→ Instructions to follow:
Find the line with "(159, 333) none" in the entries below, then reproduce it and every line after it down to and including the line with "(686, 597) none", exactly.

→ Task input:
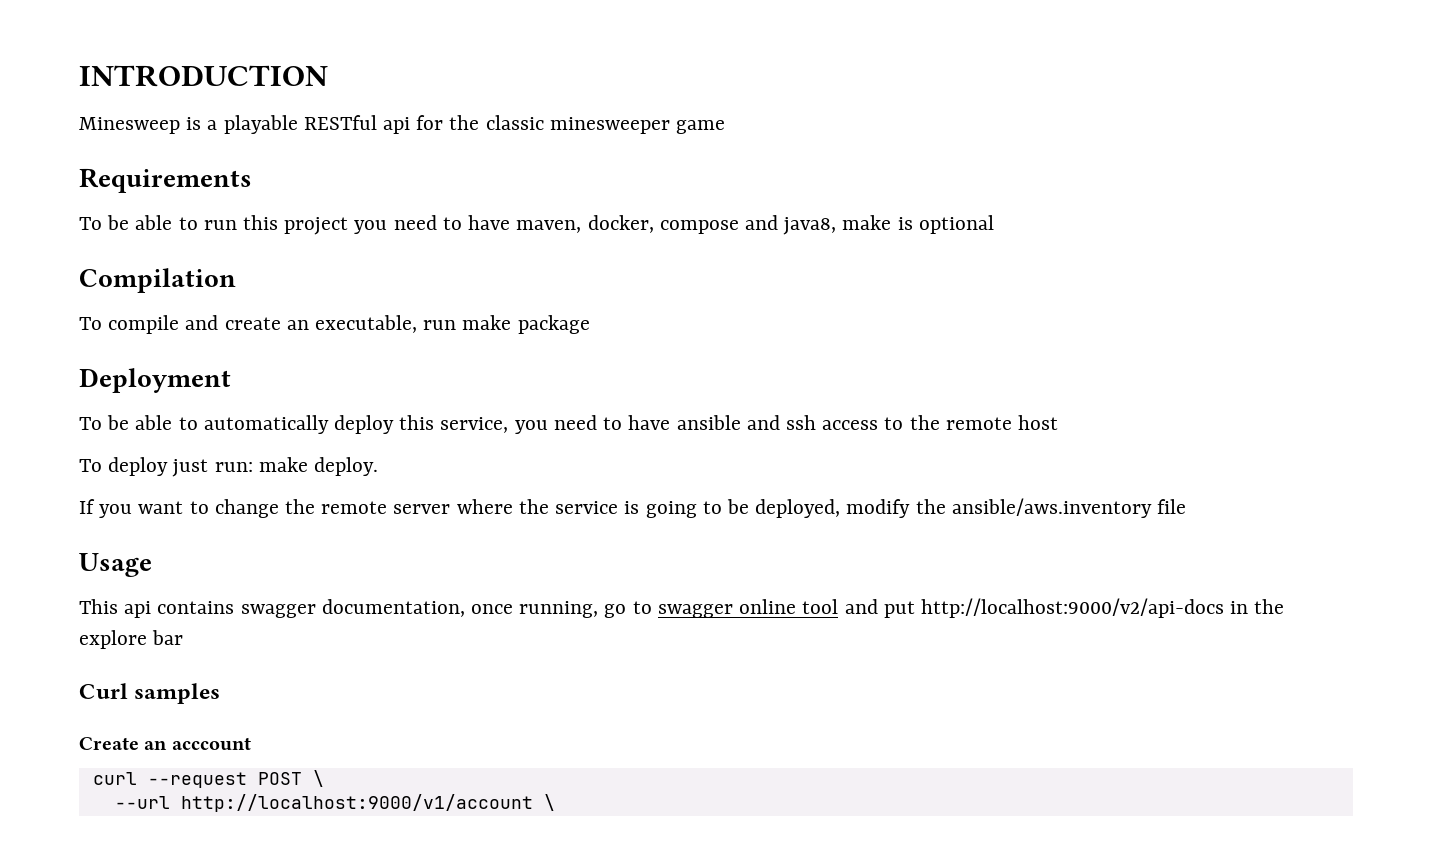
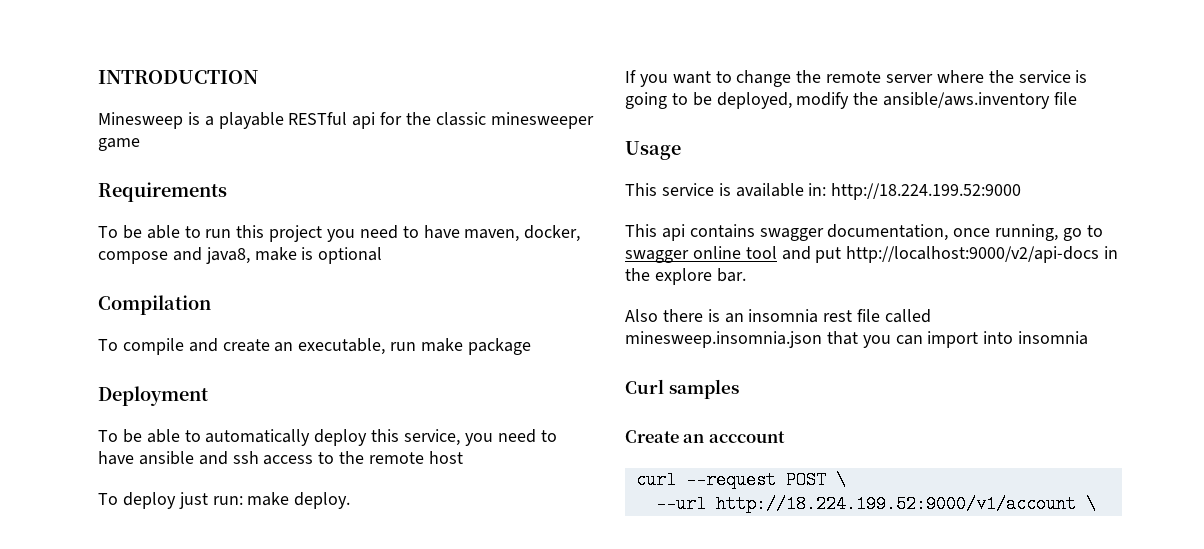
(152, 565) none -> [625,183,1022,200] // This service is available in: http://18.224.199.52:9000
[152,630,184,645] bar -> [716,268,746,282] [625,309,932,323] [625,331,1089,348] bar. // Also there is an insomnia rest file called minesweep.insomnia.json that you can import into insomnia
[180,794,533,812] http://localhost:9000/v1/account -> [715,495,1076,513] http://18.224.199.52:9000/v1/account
---
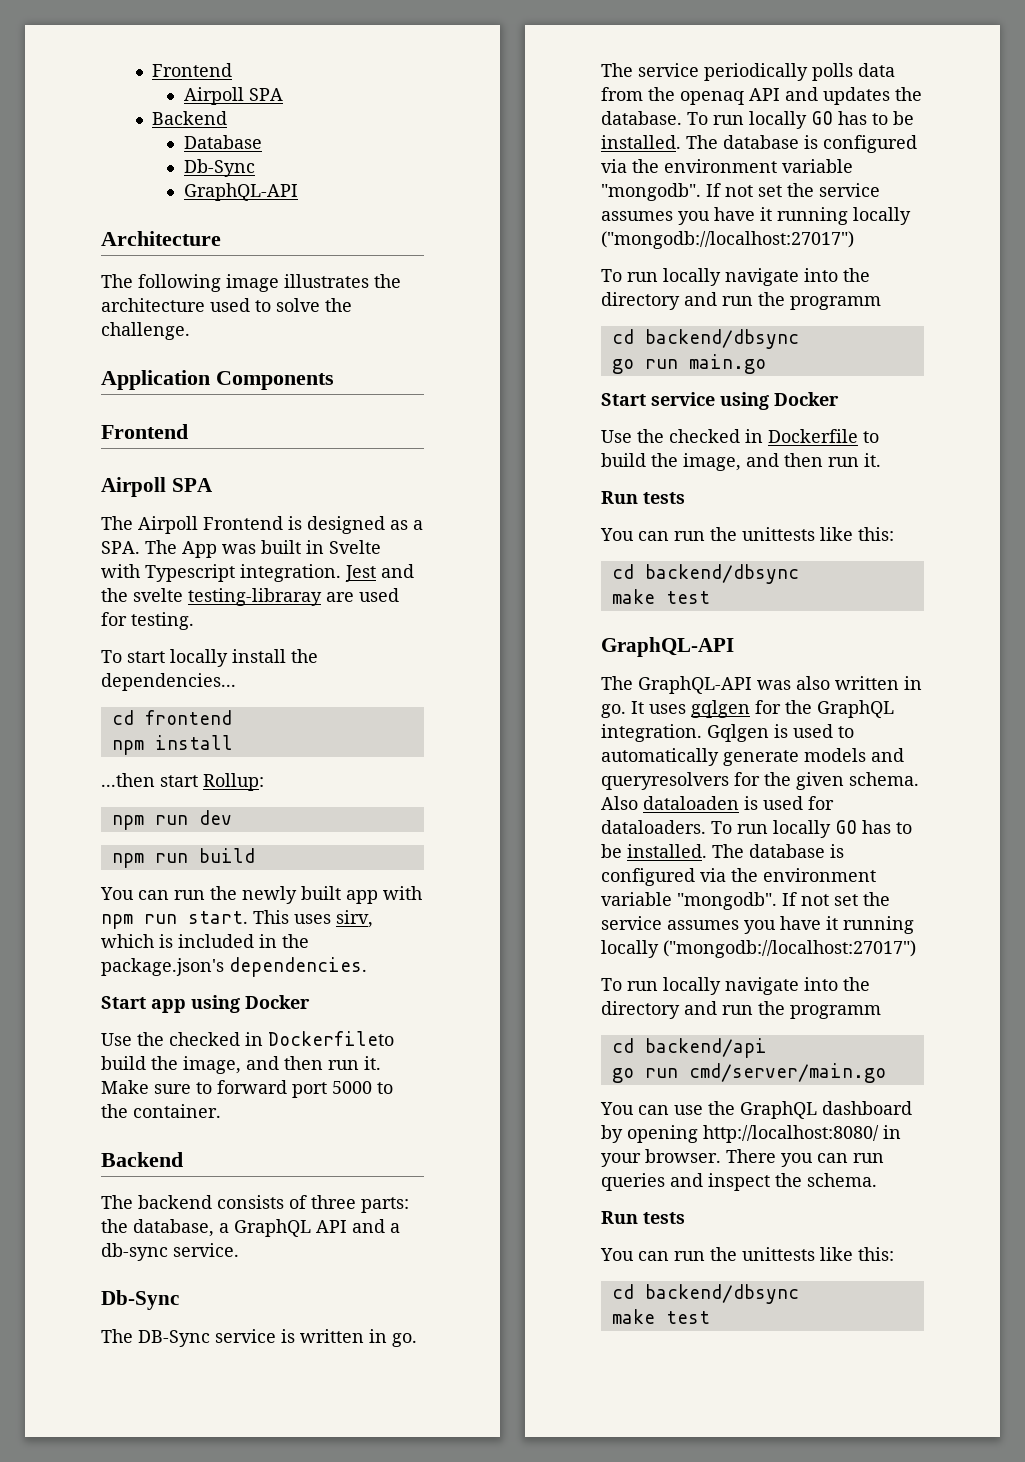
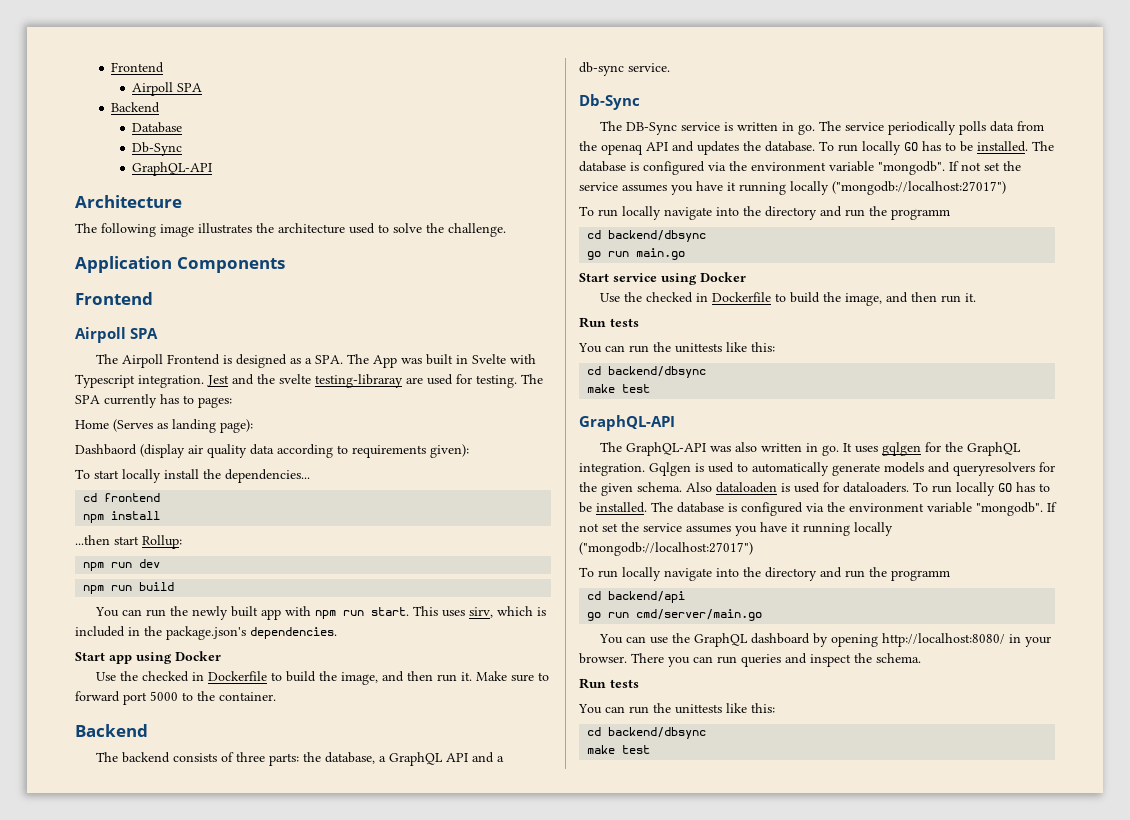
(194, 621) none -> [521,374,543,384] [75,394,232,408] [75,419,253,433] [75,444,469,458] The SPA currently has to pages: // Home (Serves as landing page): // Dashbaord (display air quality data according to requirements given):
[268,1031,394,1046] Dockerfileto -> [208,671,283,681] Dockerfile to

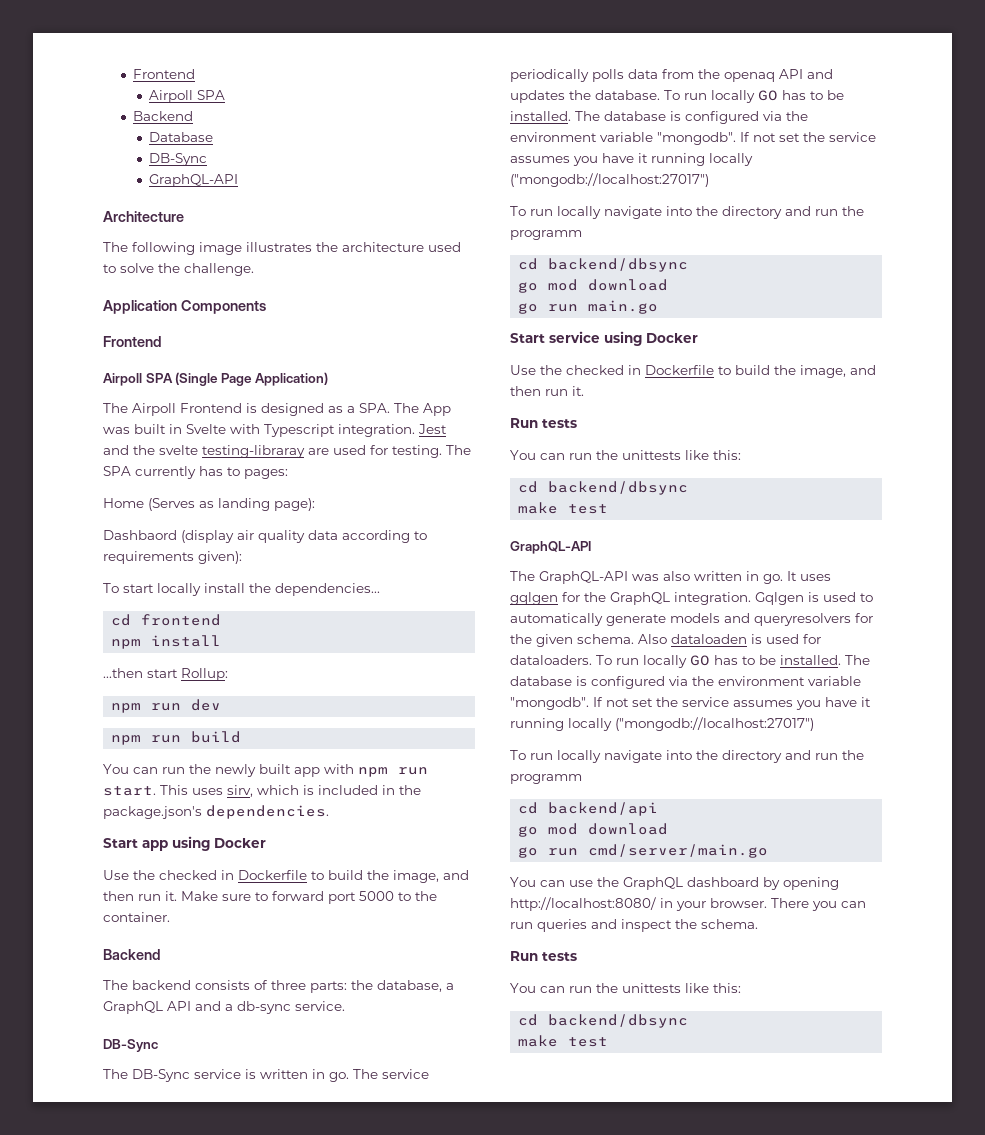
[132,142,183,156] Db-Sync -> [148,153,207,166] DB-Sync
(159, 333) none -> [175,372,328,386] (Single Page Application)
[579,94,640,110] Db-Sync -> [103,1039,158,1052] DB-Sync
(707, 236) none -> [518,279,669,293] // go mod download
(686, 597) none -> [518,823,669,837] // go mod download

→ Solution to the problem:
(159, 333) none -> [175,372,328,386] (Single Page Application)
[579,94,640,110] Db-Sync -> [103,1039,158,1052] DB-Sync
(707, 236) none -> [518,279,669,293] // go mod download
(686, 597) none -> [518,823,669,837] // go mod download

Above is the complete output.